Elle fut interrompue par de grands cris qui partaient du village, s’élevant au-dessus du bruit produit par les soldats qui se livraient au plaisir ; et au même instant on entendit la marche d’un grand nombre d’hommes qui semblaient courir par centaines de tous côtés sur la terre gelée. L’oreille de Ralph fut aussi alerte que celle de Cécile ; il se leva sur-le-champ, et s’approcha sans bruit du grand chemin, suivi de ses deux compagnons, Lionel indifférent sur tout ce qui pouvait lui arriver, Cécile tremblant de tous ses membres, et ne craignant que pour la sûreté de celui qui songeait si peu au danger qu’il courait.

— C’est lui qu’ils cherchent, dit Ralph à Cécile en faisant un geste de la main pour attirer son attention ; ils croient trouver un ennemi ; mais il vient de jurer de se ranger sous leurs étendards, et ils recevront avec plaisir dans leurs rangs un homme qui porte son nom.

— Non ! non ! s’écria Cécile ; il n’a pas juré de se déshonorer ainsi ! Fuyez, Lincoln, tandis que vous le pouvez encore ! Que ceux qui vous poursuivent ne trouvent que moi ; ils respecteront mon sexe et ma faiblesse.

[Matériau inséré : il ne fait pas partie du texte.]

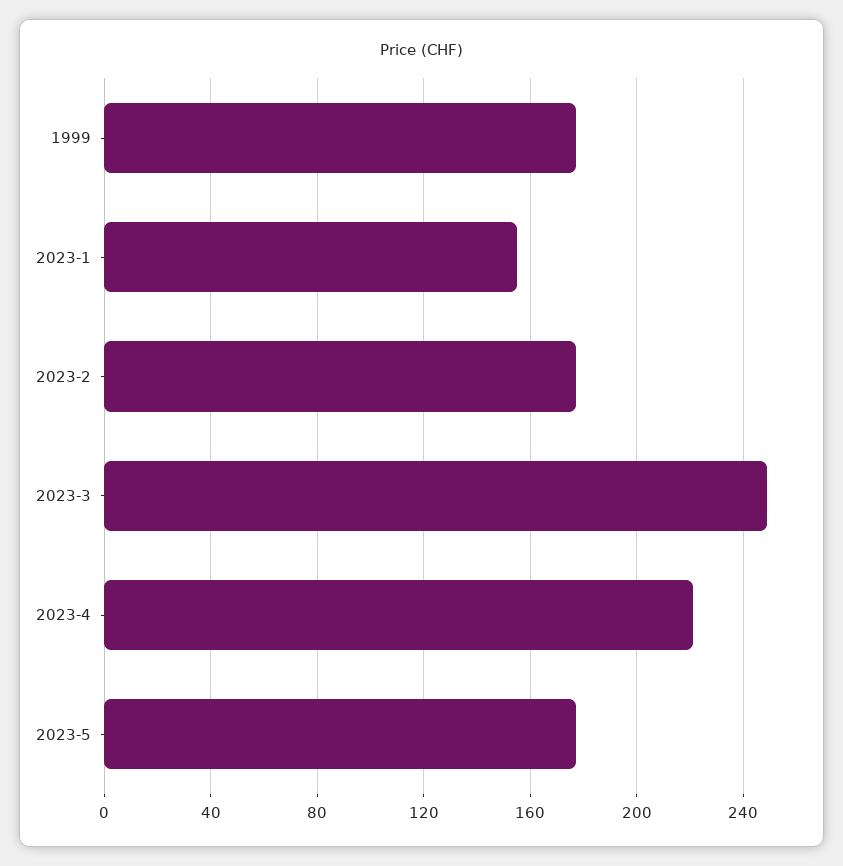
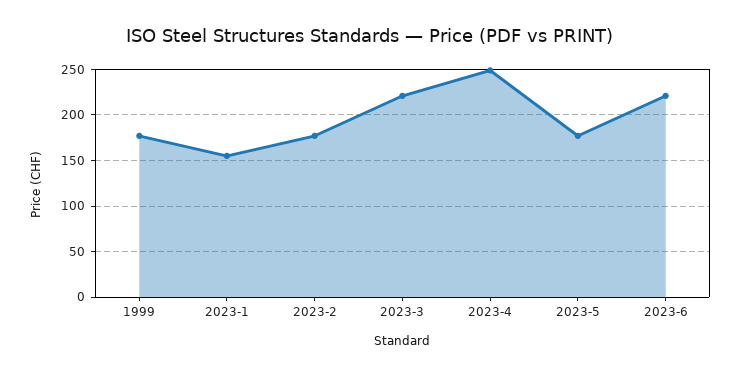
2023-3: 250 -> 220
2023-4: 220 -> 250
2023-6: none -> 220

L’allusion qu’elle faisait à elle-même tira heureusement Lionel de l’état de stupeur dans lequel il était tombé. Entourant d’un bras sa taille svelte, il l’entraîna en avant aussi rapidement qu’il le put, et dit à Ralph, qui était déjà en marche :

— Vieillard, quand j’aurai mis ce dépôt précieux en sûreté, il faudra que tu me prouves si ce que tu m’as dit est vérité ou mensonge.

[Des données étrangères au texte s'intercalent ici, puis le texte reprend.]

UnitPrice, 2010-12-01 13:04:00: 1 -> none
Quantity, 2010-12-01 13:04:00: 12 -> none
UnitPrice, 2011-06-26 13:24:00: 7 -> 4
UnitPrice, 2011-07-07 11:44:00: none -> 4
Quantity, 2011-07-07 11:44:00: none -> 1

Mais Ralph, qui n’avait personne à soutenir, et dont les membres de fer semblaient braver les ravages du temps, gagnait du terrain sur ses compagnons, se retournant de temps en temps pour leur faire signe de le suivre ; et ils le perdirent bientôt de vue dans les champs voisins du cimetière qu’ils venaient de quitter.

Le bruit des pas de ceux qui les poursuivaient ne tarda pas à devenir plus distinct, et, dans les intervalles de la canonnade, qui continuait à gronder dans le lointain, on entendait les cris de ceux qui indiquaient aux autres la marche qu’ils devaient suivre. Malgré le bras vigoureux qui la soutenait, Cécile, épuisée par toutes les fatigues de cette nuit, sentit bientôt qu’elle était incapable de continuer les efforts nécessaires pour assurer leur sûreté commune. Ils venaient d’entrer dans une petite route située à peu de distance de la première, quand Lionel s’aperçut que les forces manquaient entièrement à sa compagne.

— Attendons ici ceux qui nous cherchent, dit-il, et que les rebelles prennent garde d’abuser de leur léger avantage.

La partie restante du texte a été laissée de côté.